MMmmm... being the fan of dark brews, I'll definitely have to pay a visit. Hopefully I can tear the wife away from her beloved Bel-Vue Kreik at the Belgian long enough to enjoy a couple...


----------



## Crunched (26/11/10)

Dropped in for lunch today with workmates - great place. Beers were great - had a Hofbrau Dunkel, Paulaner Munich Blonde and a Hofbrau Original. Food is excellent and best of all, the waitresses are almost all german and fit the part very well (love the uniform too btw).

Think I just found a new Friday arvo local. Cheers BribieG for the heads up.
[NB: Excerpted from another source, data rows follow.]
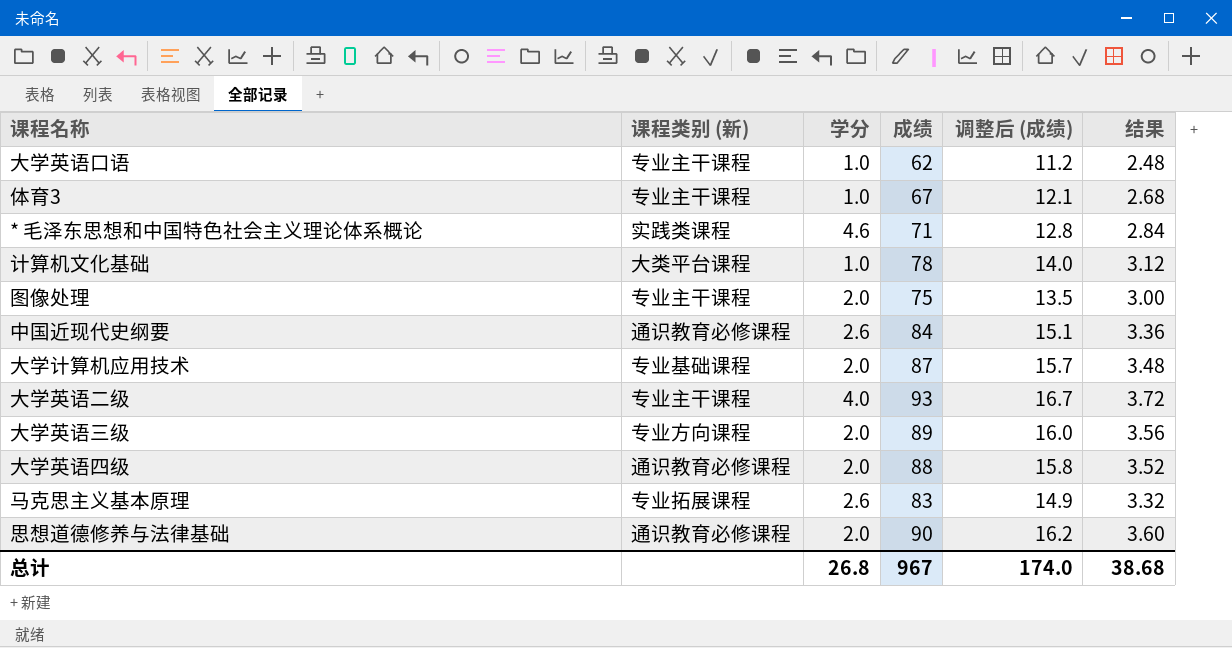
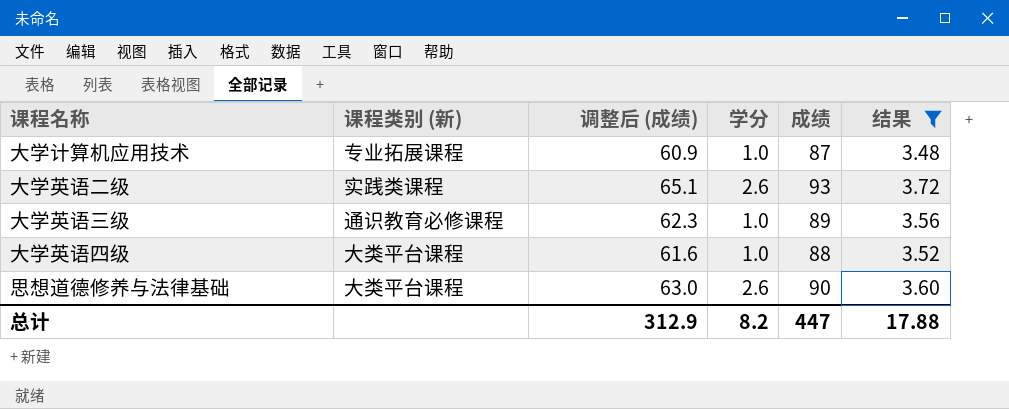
filter: none -> 结果 >= 3.48
column 调整后 (成绩) | formula: [成绩] * 0.18 -> [成绩] * 0.7
column 调整后 (成绩) | position: 5 -> 3
大学计算机应用技术 | 课程类别 (新): 专业基础课程 -> 专业拓展课程
大学计算机应用技术 | 学分: 2.0 -> 1.0
大学英语二级 | 课程类别 (新): 专业主干课程 -> 实践类课程
大学英语二级 | 学分: 4.0 -> 2.6
大学英语三级 | 课程类别 (新): 专业方向课程 -> 通识教育必修课程
大学英语三级 | 学分: 2.0 -> 1.0
大学英语四级 | 课程类别 (新): 通识教育必修课程 -> 大类平台课程
大学英语四级 | 学分: 2.0 -> 1.0
思想道德修养与法律基础 | 课程类别 (新): 通识教育必修课程 -> 大类平台课程
思想道德修养与法律基础 | 学分: 2.0 -> 2.6
总计 | 调整后 (成绩): 174.0 -> 312.9
总计 | 学分: 26.8 -> 8.2
总计 | 成绩: 967 -> 447
总计 | 结果: 38.68 -> 17.88

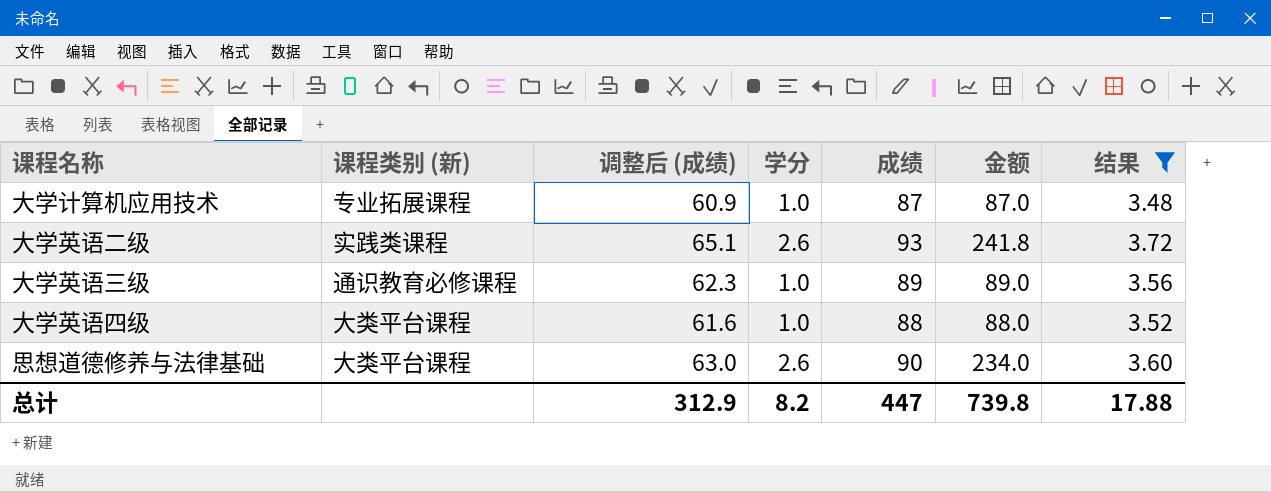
column 金额 | formula: none -> [学分] * [成绩]

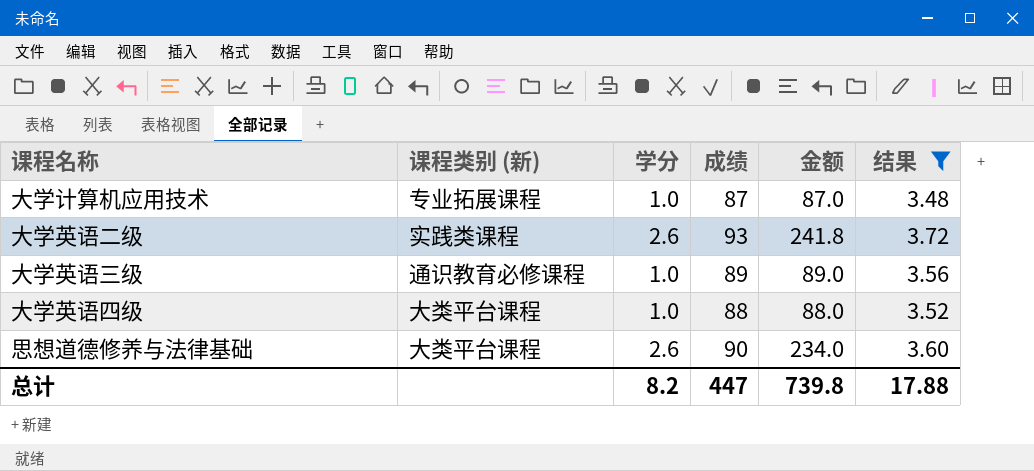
column 调整后 (成绩) | formula: [成绩] * 0.7 -> none

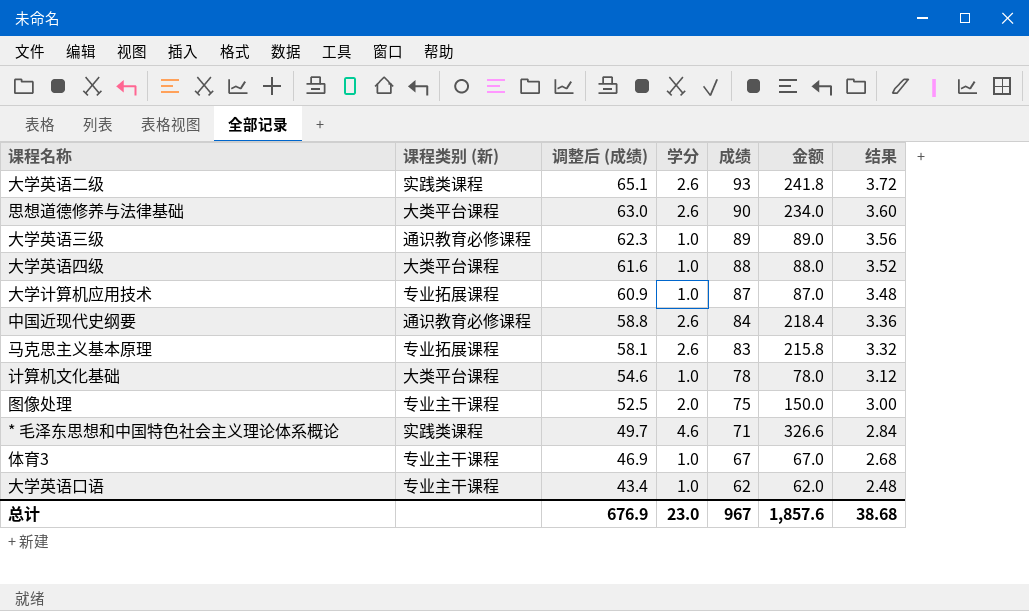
filter: 结果 >= 3.48 -> none
row order: none -> 调整后 (成绩) descending
column 调整后 (成绩) | formula: none -> [成绩] * 0.7
总计 | 学分: 8.2 -> 23.0
总计 | 成绩: 447 -> 967
总计 | 金额: 739.8 -> 1,857.6
总计 | 结果: 17.88 -> 38.68

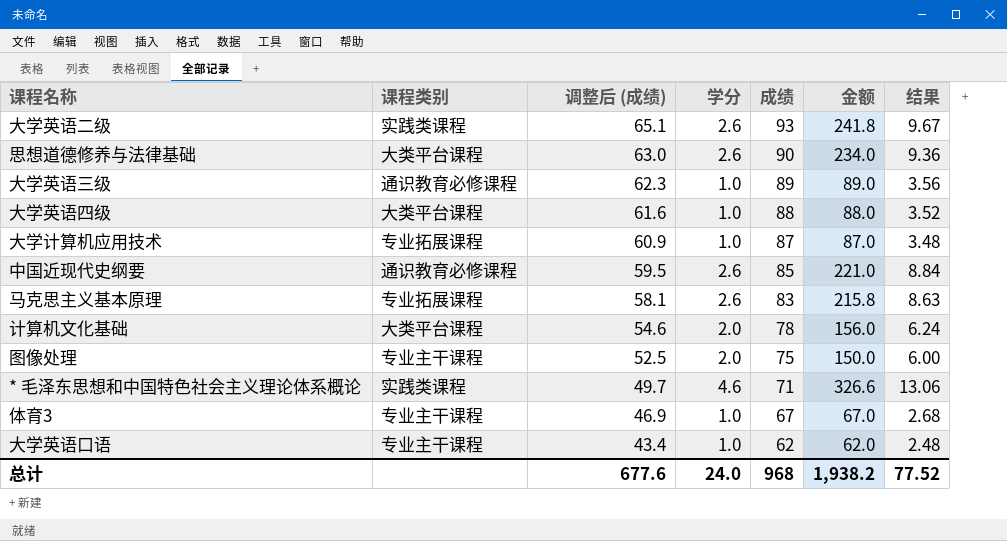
column name: 课程类别 (新) -> 课程类别
column 结果 | formula: [成绩] * 0.04 -> [金额] * 0.04
中国近现代史纲要 | 调整后 (成绩): 58.8 -> 59.5
中国近现代史纲要 | 成绩: 84 -> 85
中国近现代史纲要 | 金额: 218.4 -> 221.0
计算机文化基础 | 学分: 1.0 -> 2.0
计算机文化基础 | 金额: 78.0 -> 156.0
总计 | 调整后 (成绩): 676.9 -> 677.6
总计 | 学分: 23.0 -> 24.0
总计 | 成绩: 967 -> 968
总计 | 金额: 1,857.6 -> 1,938.2
总计 | 结果: 38.68 -> 77.52

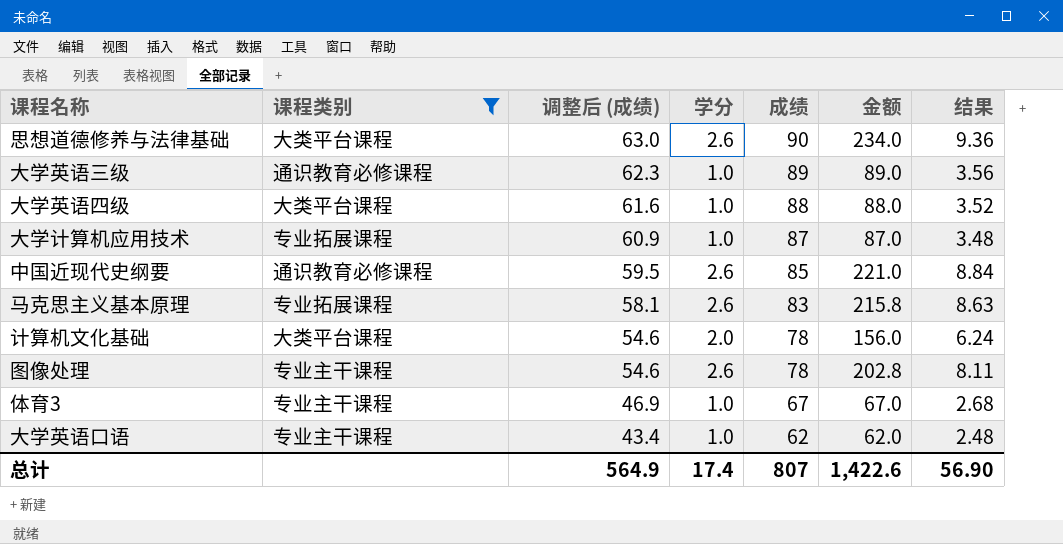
filter: none -> 课程类别 != 实践类课程
图像处理 | 调整后 (成绩): 52.5 -> 54.6
图像处理 | 学分: 2.0 -> 2.6
图像处理 | 成绩: 75 -> 78
图像处理 | 金额: 150.0 -> 202.8
图像处理 | 结果: 6.00 -> 8.11
总计 | 调整后 (成绩): 677.6 -> 564.9
总计 | 学分: 24.0 -> 17.4
总计 | 成绩: 968 -> 807
总计 | 金额: 1,938.2 -> 1,422.6
总计 | 结果: 77.52 -> 56.90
Going back there after work!


----------



## kuzzy (26/11/10)

Went for a few on Wednesday just after lunch, must have been good as I don't remember getting home


----------



## Shed101 (26/11/10)

took a group of four female colleagues there yesterday. one said the franziskaner was as good as a cooper's pale 
another had a bottled kristal- on my suggestion and reckoned it was really nice for beer!
another had the banana flavoured 'ladies bier' and was pleasantly surprised.

I had a spaten and a franz- dunkel. Not bad at all.


----------



## Snowdog (4/12/10)

+1 for the service, and +1 for the Dunkel!


----------